Another thing I've heard of, is when they make space radiation-resistant CPUs, instead of making the CPU robust to miscalculations, it's easier to shield it as much as possible, use larger process nodes (like 110nm+). Of course, they also make all kinds of checks in the software as well, because they do real engineering.
Heroku has been strangely unreliable the past few weeks. Even their ticket response team has been slow, with their support engineers often talking past the issue to just send a scripted reply.
We have the majority of our client apps hosted with them, but most don't require 24/7 availability. This is still concerning though, and we do have one high-availability app hosted on them now that we're trying to plan contingencies for.
Open to any suggestions for alternatives! Ideally I'd keep things on Heroku, but it would be nice to have failsafes that could be activated relatively quickly in the event of similar issues.
Simple dynos can be replicated with Dokku and Ledokku as a GUI. Just get an Ubuntu VM on Digitalocean, Vultr or whatever, install and configure UFW, fail2ban and automatic security updates, install dokku and you're set.
For managed databases with replication however, Dokku still leaves much to be desired...
Heroku provides many features like pipelines and review apps that would be impossible to implement on a single VPS and very time-consuming to implement on multiple VPSes. Anyone who recommends a single VPS as a hosting solution (as lbruder did) is likely a hobbyist or a student.
Maybe it sounded a bit simplistic in the description, but running VMs /servers in the cloud/datacenter with CICD pipelines, VM patching, testing, the whole nine yards, etc is not that extreme, difficult, or ridiculous as most of us think it is (e.g. comparing it with making your own flour or growing your own coffee).
There are plenty of professionals doing it this way. Agreed that one machine would not be enough for all that, and building it will take more time, but it has its own advantages of being in control.

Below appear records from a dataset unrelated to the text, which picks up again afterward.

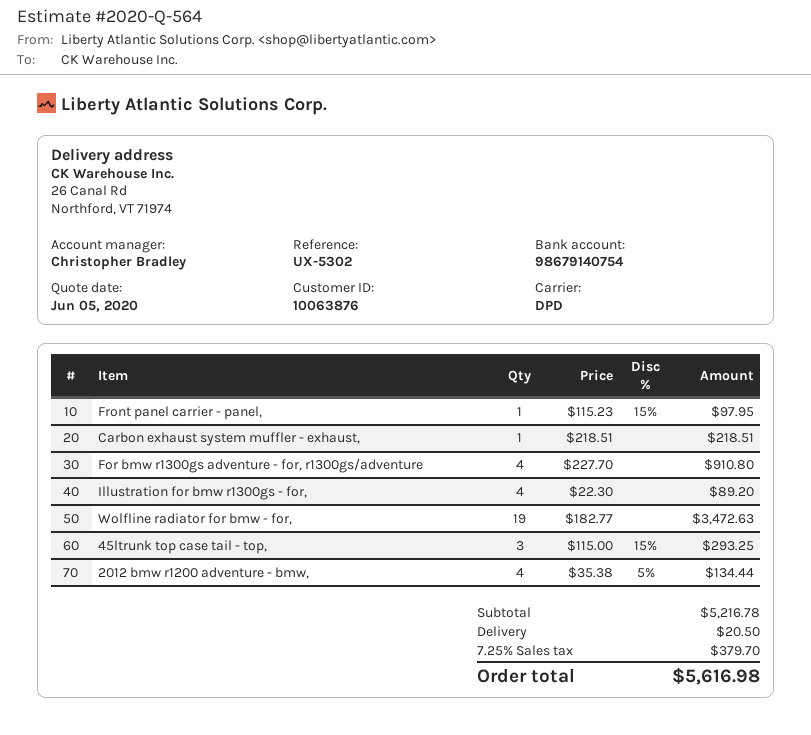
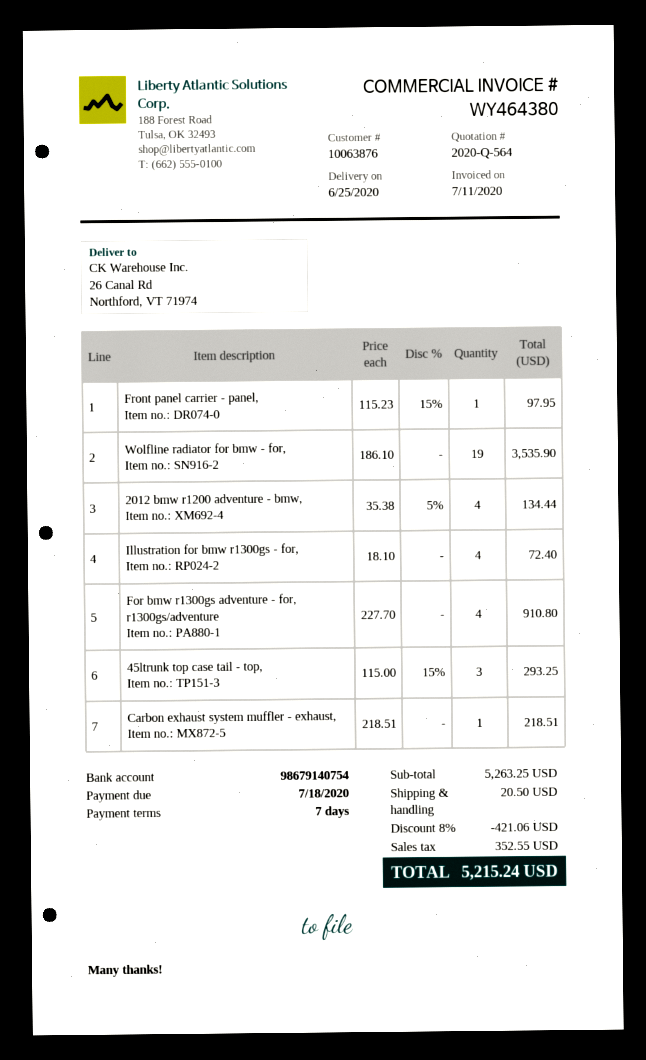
Illustration for bmw r1300gs - for,: 4 x 22.30 = 89.20 -> 4 x 18.10 = 72.40
Wolfline radiator for bmw - for,: 19 x 182.77 = 3472.63 -> 19 x 186.10 = 3535.90
subtotal: 5216.78 -> 5263.25
discount: none -> 8% = 421.06
tax: 379.70 -> 352.55
total: 5616.98 -> 5215.24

Curious to hear your opinion on this if you like to share.
> It seems no cloud service provider these days is able to offer what was considered an industry standard.
I wonder how many services really had 5 nines availability pre-cloud era either. Somehow I feel your view of it being "industry standard" might be slightly rose tinted
Five nines uptime only exists in the mainframe world. Everywhere else it's a requirement set by someone in management, which is met by the vendor in their marketing material. It's never achieved over the long term, but enough time passes so the inevitable downtime can be blamed on the previous management. The vendor meets their "guarantee" by paying back less than a point on the yearly bill, and then everyone can reset the clock and pretend that it won't happen again.

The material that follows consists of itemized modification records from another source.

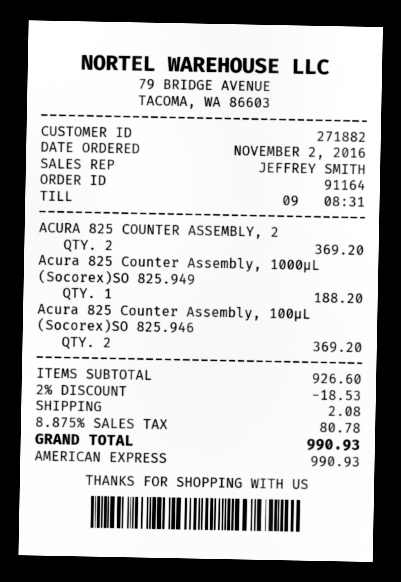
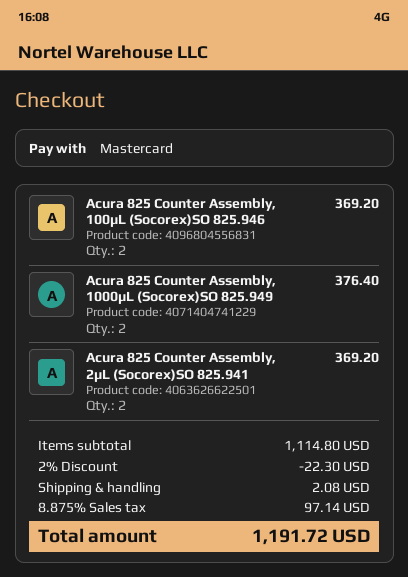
payment method: American Express -> Mastercard
Acura 825 Counter Assembly, 1000μL (Socorex)SO 825.949: 1 for 188.20 -> 2 for 376.40
subtotal: 926.60 -> 1114.80
discount: 2% = 18.53 -> 2% = 22.30
tax: 8.875% = 80.78 -> 8.875% = 97.14
total: 990.93 -> 1191.72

The only people who suffer consequences are the staff forced to work overtime performing SEV0 RED ALERT theater. They will work through nights/weekends while the responsible parties tut-tut and "manage" by reading updates they can collate into the post crisis report. After that, everyone participates in the joy of emergency meetings to discuss said report that will be entirely worthless when a completely different part of the system fails the next time. A more reliable HA solution will be worked up by the engineers, finance will estimate implementation costs, and it will be turned down by an executive on the 8th hole green because they don't care about anything except improving profitability so they can hand themselves a bonus.
I worked on multiple services since the late nineties on bare metal over multiple datacentres to achieve 5-nines.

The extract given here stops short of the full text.